We will use this now to create another dictionary representation of the above list of lists, using the header as dictionary key and the columns as values:

In [3]:
atCitiesDict={}
header=atcities[0]
atCitiesDict={ h:[] for h in header}

for city in atcities[1:]:
    for i,h in enumerate(header):
        atCitiesDict[h].append(city[i])

for key, value in atCitiesDict.items():
    print(key,'->', value)


city -> ['Wien', 'Salzburg', 'Innsbruck']
state -> ['Wien', 'Salzburg', 'Tyrol']
population -> ['1852997', '150887', '130,894']
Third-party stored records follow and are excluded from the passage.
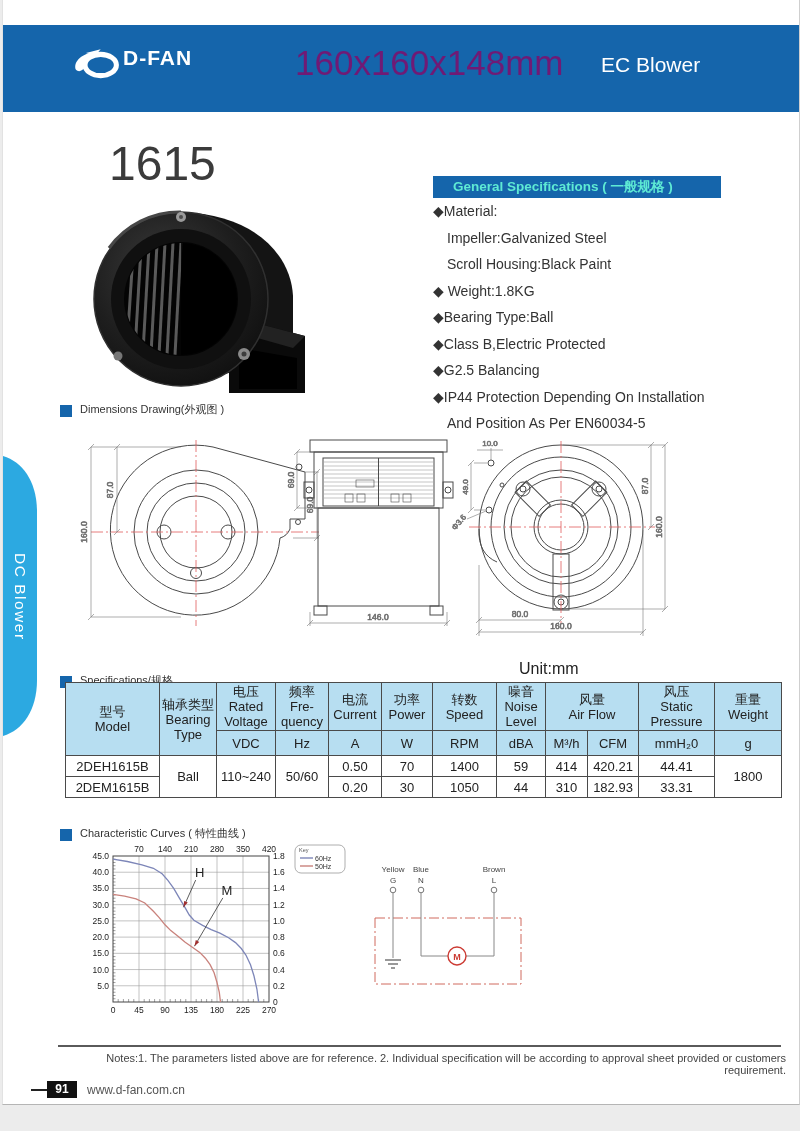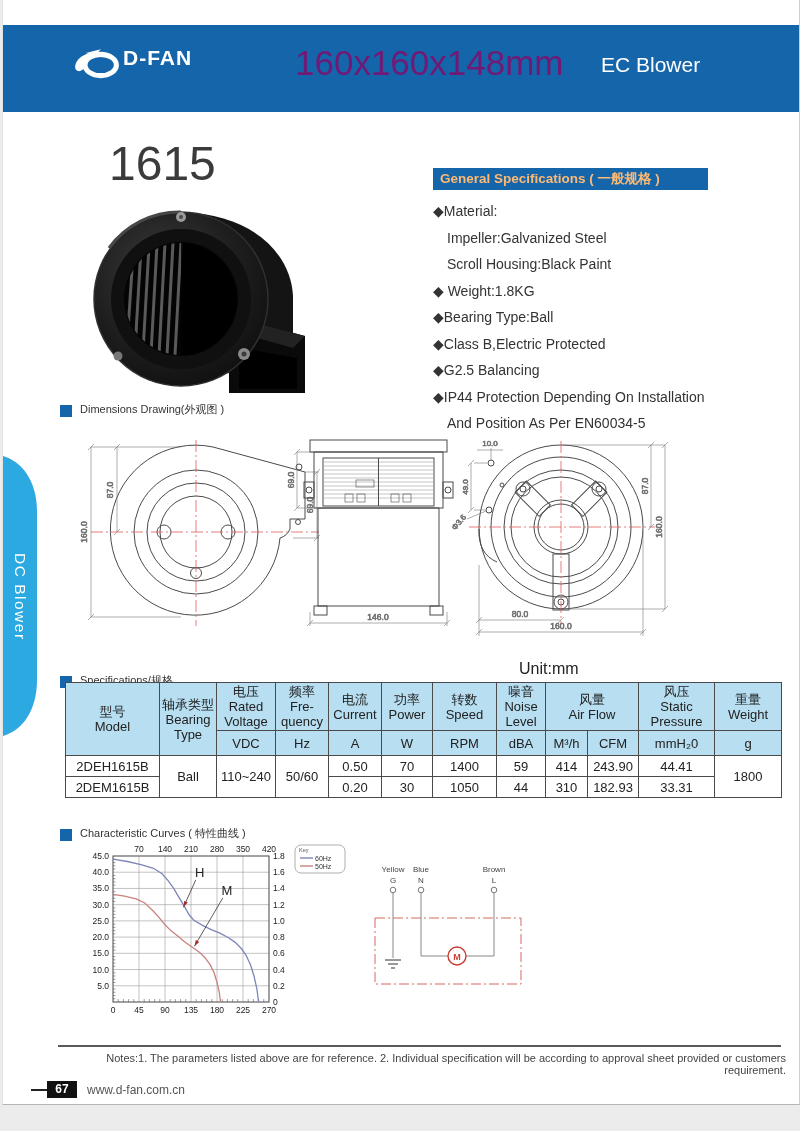"General Specifications ( 一般规格 )" .gs-bar { color: #fdba74 -> #5eead4; padding-left: 7px -> 20px; top: 168px -> 176px }
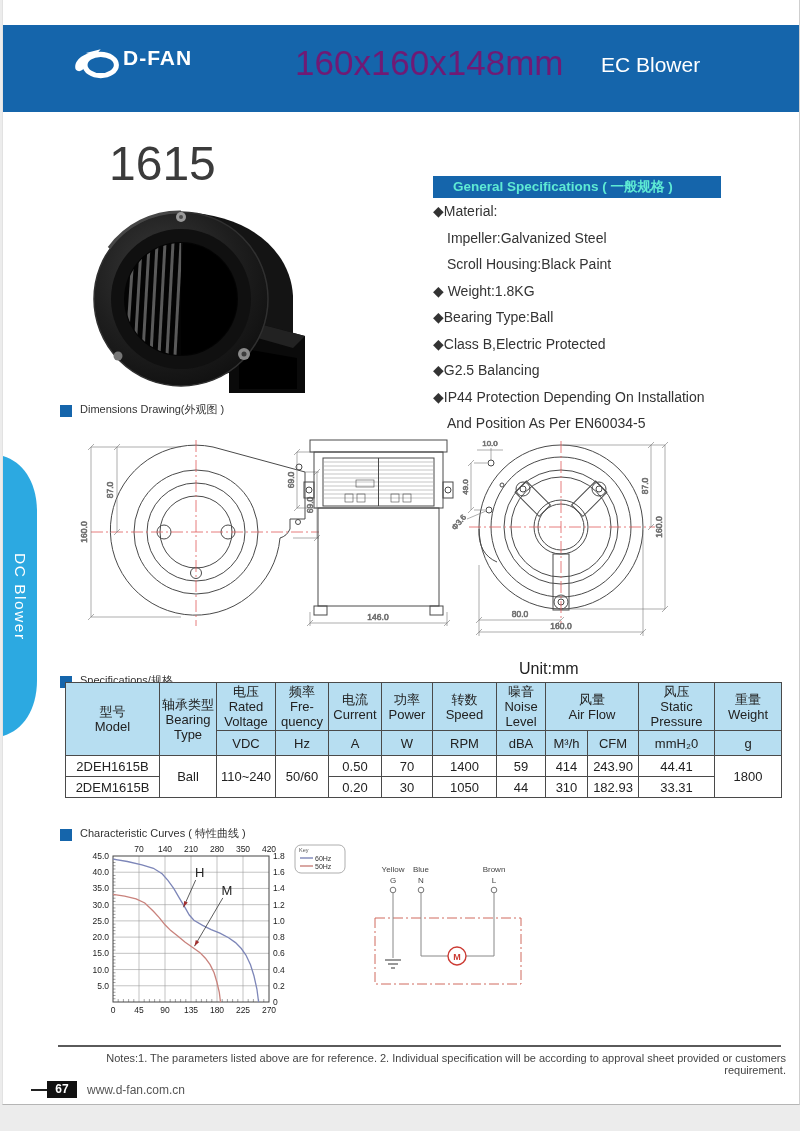"243.90" td { text: 243.90 -> 420.21 }
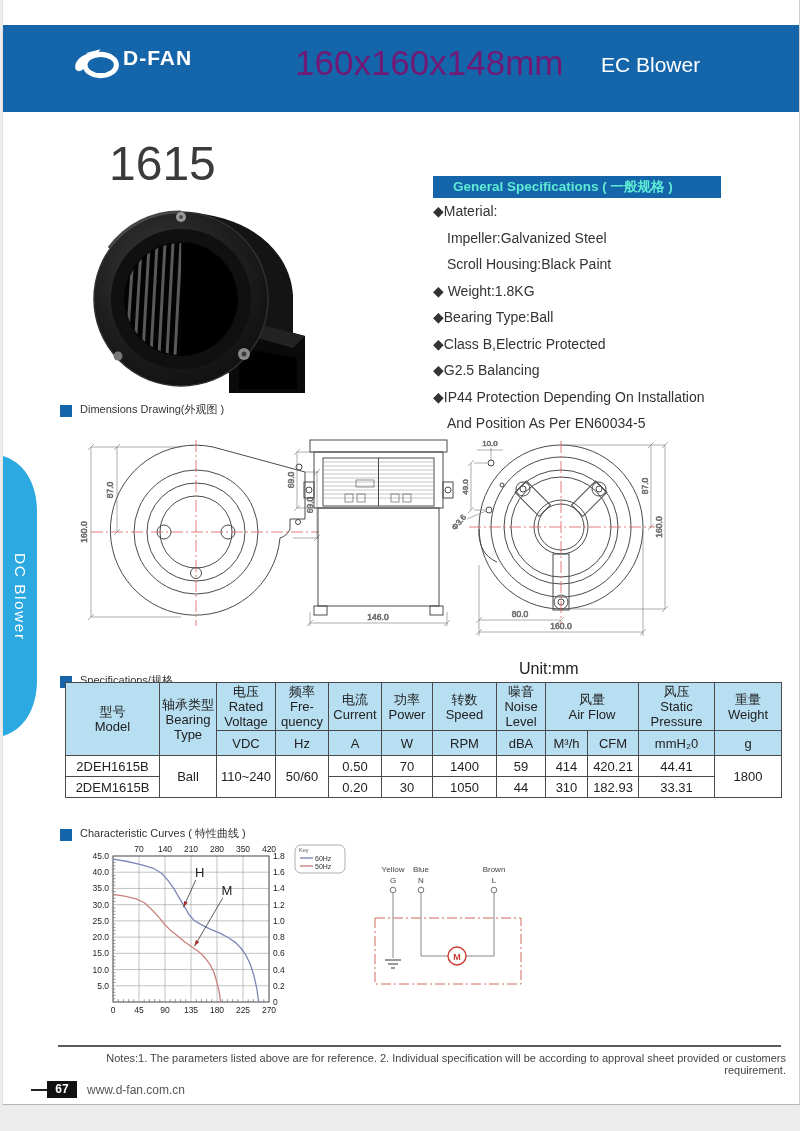"67" div.abs { text: 67 -> 91 }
## Transposing lists of lists 

Another useful task to perform on matrices (lists of lists) is changing their structure, by transposing them, that is, swapping columns and rows:

In [5]:
a = [
    ['city','state','population'],
    ['Wien','Wien','1852997'],
    ['Salzburg','Salzburg','150887'],
    ['Innsbruck','Tyrol','130,894']
]
z=zip(*a)
transposed=[]
for i in z:
    transposed.append(list(i))

for l in transposed:
    print(l)


['city', 'Wien', 'Salzburg', 'Innsbruck']
['state', 'Wien', 'Salzburg', 'Tyrol']
['population', '1852997', '150887', '130,894']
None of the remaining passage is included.